Sur ce, les uns et les autres gagnèrent au pied. Je me relevai, dans l’angoisse de la mort, et vis le Cid à la porte de l’église. J’allai sur lui. Il vint à moi : — Chien ! Tu es donc encore vivant ? — Et il me détacha une estocade. Je la parai avec la dague et ripostai si heureusement que mon fer, pénétrant au creux de l’estomac, le traversa. Il tomba, demandant confession. Je tombai aussi. Le peuple s’attroupa avec quelques moines et le corrégidor don Pedro de Cordova, de l’habit de Saint-Jacques, qui, me voyant empoigner par les sergens, leur dit : — Laissez ! il n’est plus bon qu’à confesser. — Le Cid expira sur la place. Des âmes charitables me portèrent chez le trésorier, où je logeais. On me coucha. Le chirurgien n’osa pas me toucher avant que je ne fusse confessé de peur que je n’expirasse. Le père fray Luis Ferrer de Valence, un fameux homme, vint et me confessa. Me voyant mourir, j’avouai mon sexe. Il s’émerveilla, me donna l’absolution et tâcha de me conforter et consoler. Après avoir reçu le viatique, je me sentis plus fort.

Le pansement commença. J’en souffris beaucoup. La douleur et le sang perdu m’ôtèrent tout sentiment. Je restai en cet état quatorze heures et, tout ce temps, ce saint homme ne me quitta pas. Que Dieu le lui paye ! Je revins à moi, appelant saint Joseph. J’eus là de hautes assistances. Dieu sait pourvoir à la nécessité. Les trois jours se passèrent. Au cinquième, on commença d’espérer. Bientôt, une nuit, on me transporta dans la cellule du père fray Martin de Arostegui, où je passai les quatre mois que dura ma maladie. À cette nouvelle, le corrégidor furieux fit garder les alentours et battre les chemins.
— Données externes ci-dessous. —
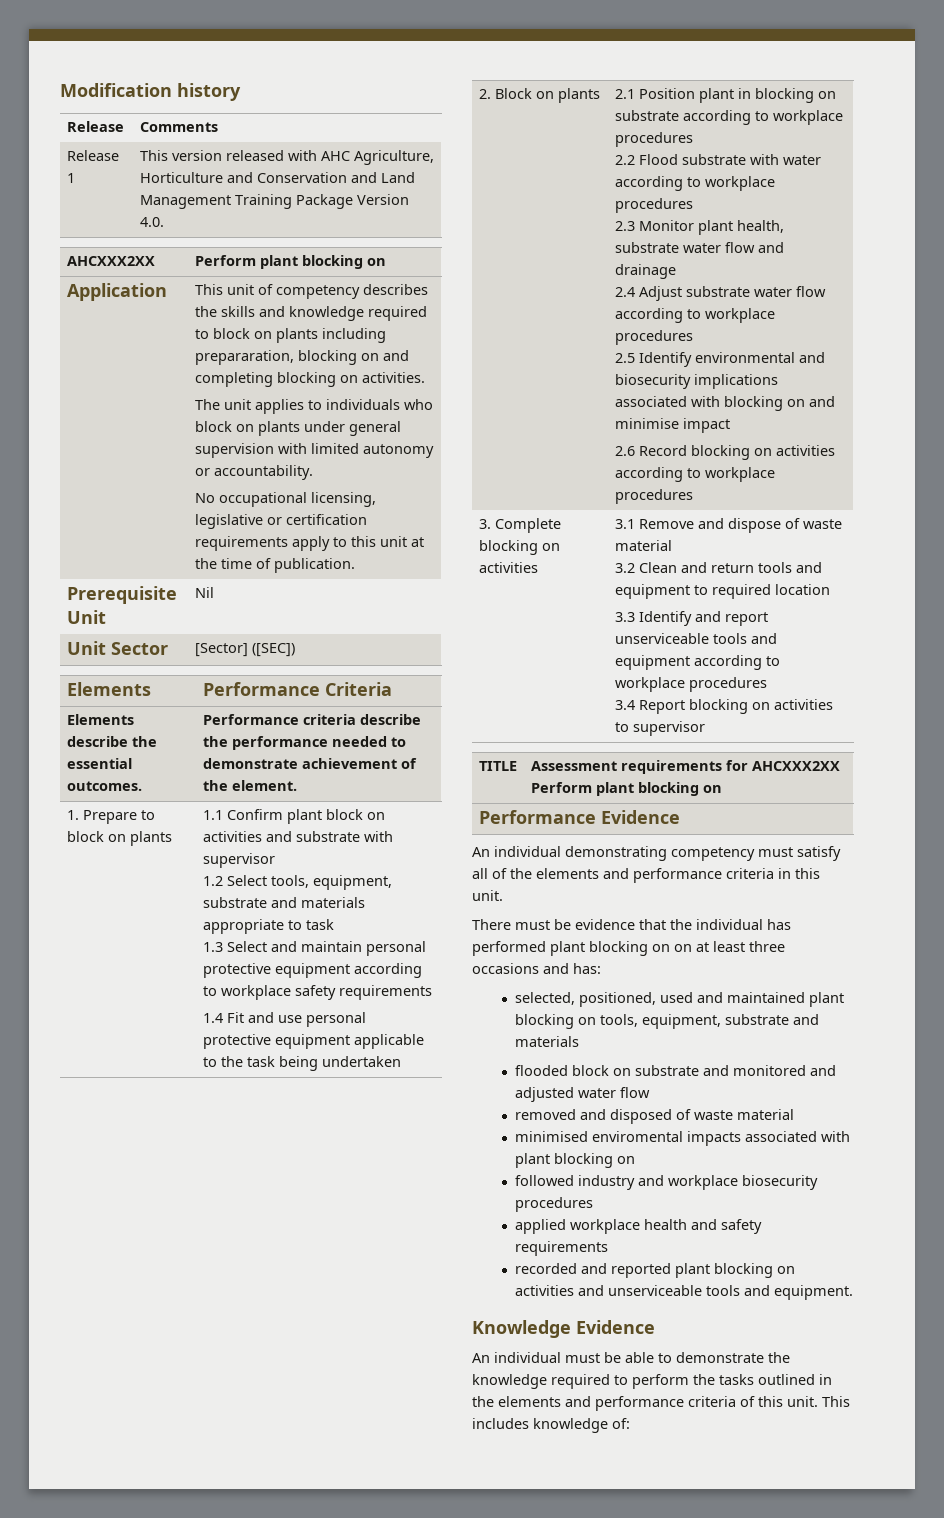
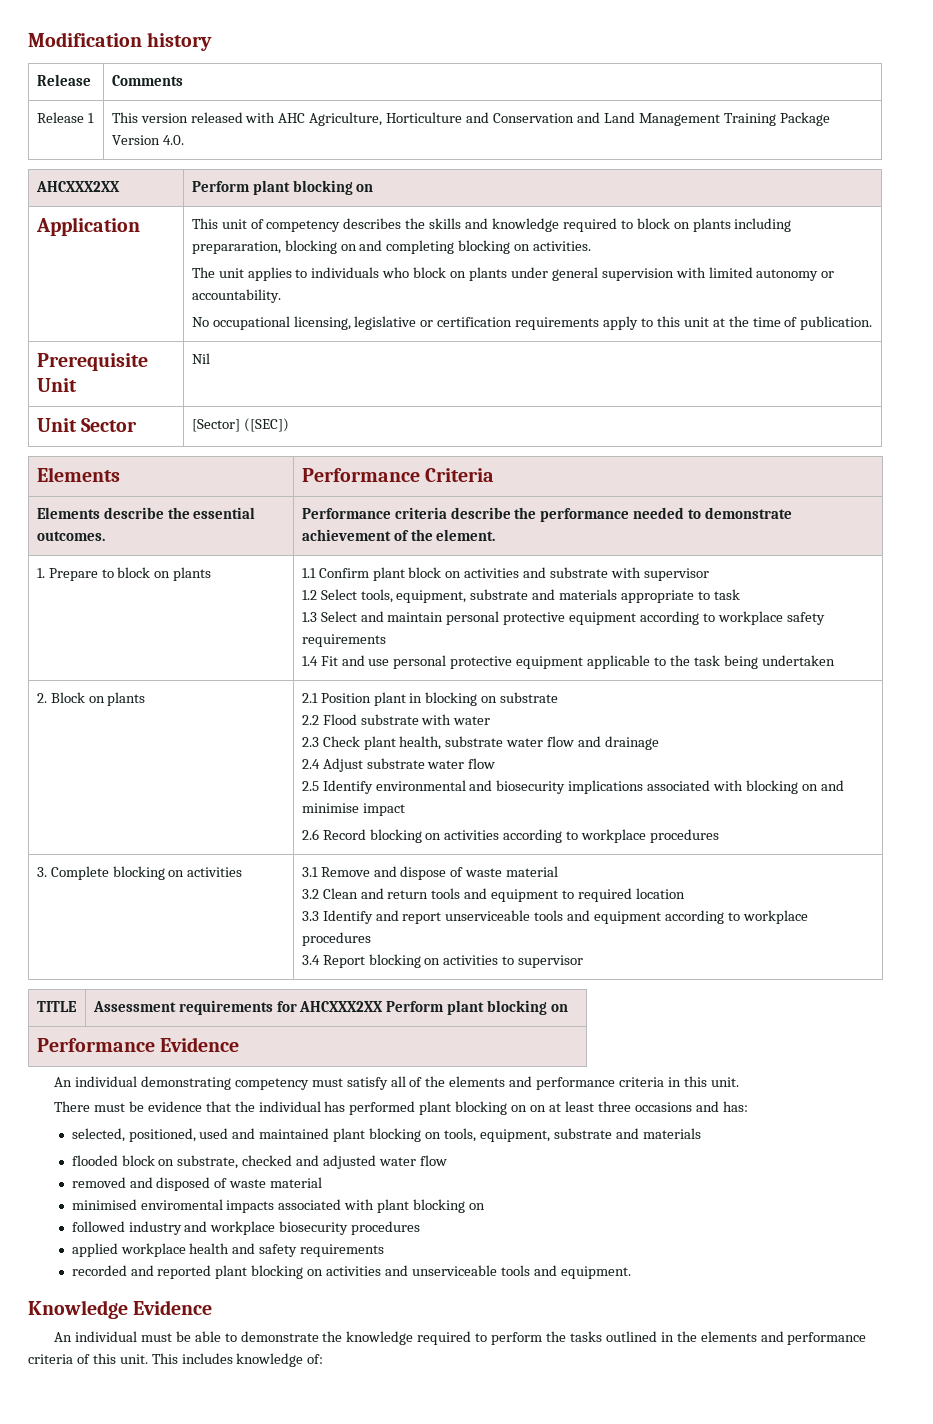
- 2.1 Position plant in blocking on substrate according to workplace procedures
+ 2.1 Position plant in blocking on substrate
- 2.2 Flood substrate with water according to workplace procedures
+ 2.2 Flood substrate with water
- 2.3 Monitor plant health, substrate water flow and drainage
+ 2.3 Check plant health, substrate water flow and drainage
- 2.4 Adjust substrate water flow according to workplace procedures
+ 2.4 Adjust substrate water flow
- flooded block on substrate and monitored and adjusted water flow
+ flooded block on substrate, checked and adjusted water flow

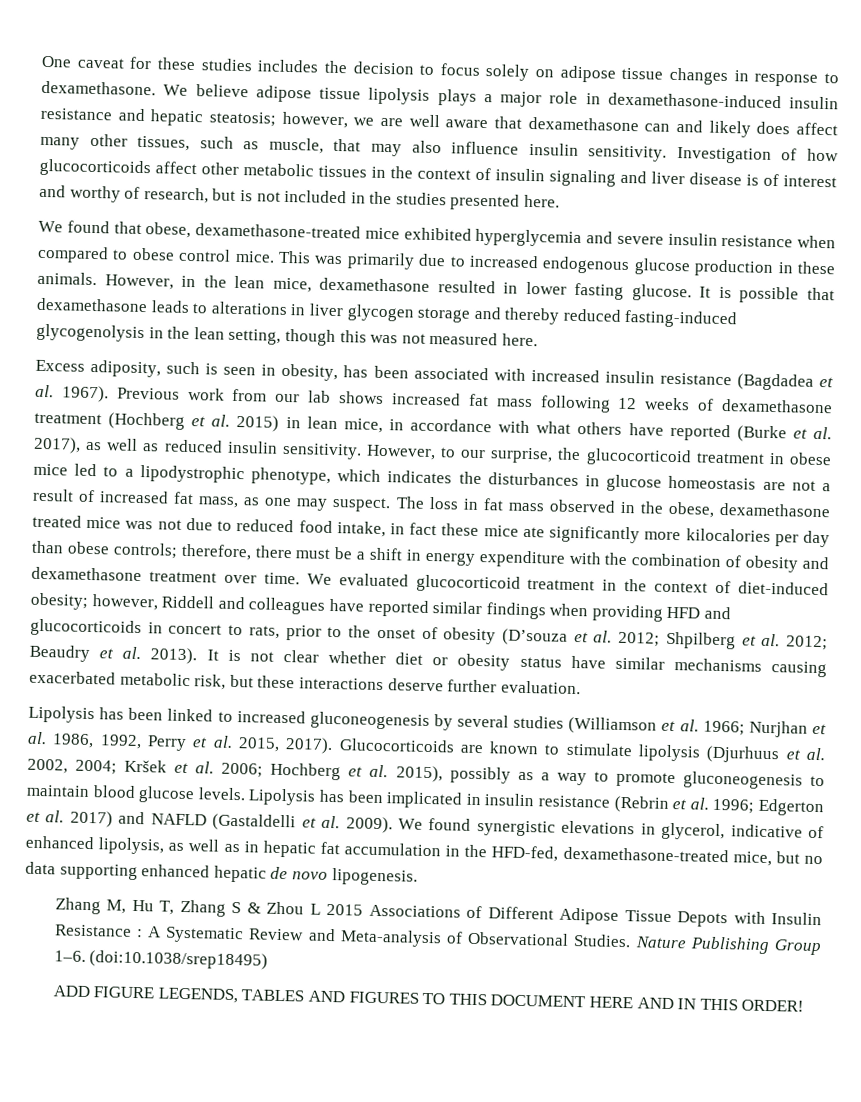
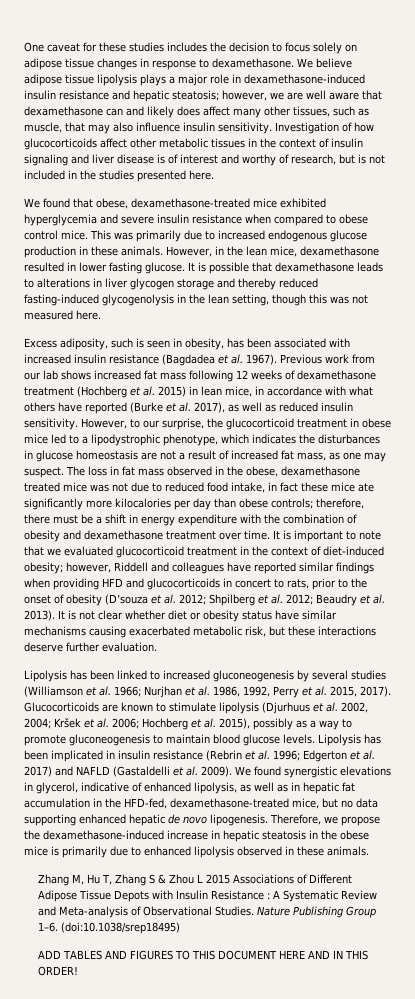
- We evaluated glucocorticoid treatment in the context of diet-induced obesity; however, Riddell and colleagues have reported similar findings when providing HFD and glucocorticoids in concert to rats, prior to the onset of obesity (D’souza et al. 2012; Shpilberg et al. 2012; Beaudry et al. 2013).
+ It is important to note that we evaluated glucocorticoid treatment in the context of diet-induced obesity; however, Riddell and colleagues have reported similar findings when providing HFD and glucocorticoids in concert to rats, prior to the onset of obesity (D’souza et al. 2012; Shpilberg et al. 2012; Beaudry et al. 2013).
+ Therefore, we propose the dexamethasone-induced increase in hepatic steatosis in the obese mice is primarily due to enhanced lipolysis observed in these animals.
- ADD FIGURE LEGENDS, TABLES AND FIGURES TO THIS DOCUMENT HERE AND IN THIS ORDER!
+ ADD TABLES AND FIGURES TO THIS DOCUMENT HERE AND IN THIS ORDER!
Déjà mieux portant, convaincu que je ne pouvais rester au Cuzco et redoutant la haine de certains amis du mort, avec l’aide et sur le conseil des miens, je résolus de changer d’air. Le capitaine don Gaspar de Carranza me donna mille pesos, le trésorier don Lope de Alcedo trois mules et des armes, don Francisco de Arzaga trois esclaves. Ainsi muni et accompagné de deux amis biscayens, hommes sûrs, je partis une belle nuit du Cuzco vers Guamanga.